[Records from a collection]
◆ ◆ ◆ ◆ ◆ ◆ ◆

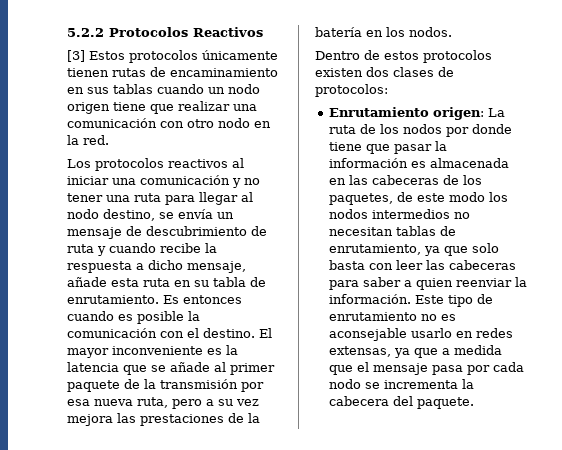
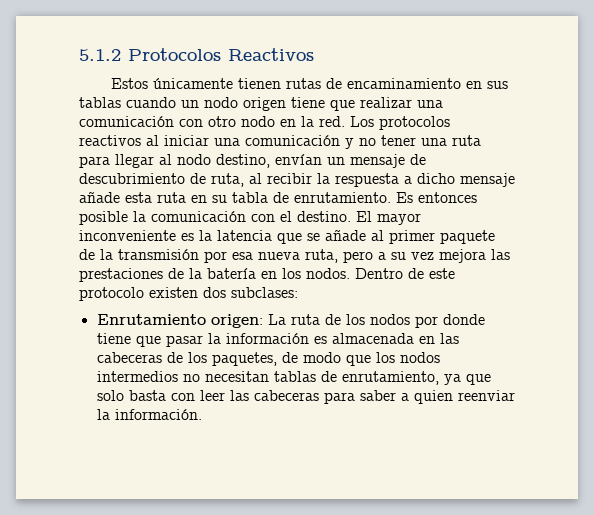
[67,28,104,37] 5.2.2 -> [79,49,121,61] 5.1.2
[67,50,198,63] [3] Estos protocolos -> [111,78,149,89] Estos
(109, 140) // -> (345, 121) none
[159,209,213,219] se envía -> [275,154,322,165] envían
[67,243,201,256] ruta y cuando recibe -> [211,173,312,187] ruta, al recibir
[187,261,246,273] mensaje, -> [460,173,515,187] mensaje
[67,311,133,321] cuando es -> (477, 197) none
(452, 32) // -> (350, 273) none
[384,50,492,63] [315,67,454,77] [315,84,388,97] estos protocolos existen dos clases de protocolos: -> [429,268,455,279] [79,287,298,301] este protocolo existen dos subclases:
[416,192,485,202] este modo -> [302,352,371,366] modo que
[414,294,493,307] [328,312,456,321] [328,328,513,341] [328,345,502,358] [328,362,524,375] [328,379,474,389] [328,396,474,409] Este tipo de enrutamiento no es aconsejable usarlo en redes extensas, ya que a medida que el mensaje pasa por cada nodo se incrementa la cabecera del paquete. -> (202, 414) none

◆ ◆ ◆ ◆ ◆ ◆ ◆

• _WHAT YOU ARE ASKED TO DO_: Where in the records above does the word "none" appear? Copy each line that holds it.

• _EXPECTED OUTPUT_:
(109, 140) // -> (345, 121) none
[67,311,133,321] cuando es -> (477, 197) none
(452, 32) // -> (350, 273) none
[414,294,493,307] [328,312,456,321] [328,328,513,341] [328,345,502,358] [328,362,524,375] [328,379,474,389] [328,396,474,409] Este tipo de enrutamiento no es aconsejable usarlo en redes extensas, ya que a medida que el mensaje pasa por cada nodo se incrementa la cabecera del paquete. -> (202, 414) none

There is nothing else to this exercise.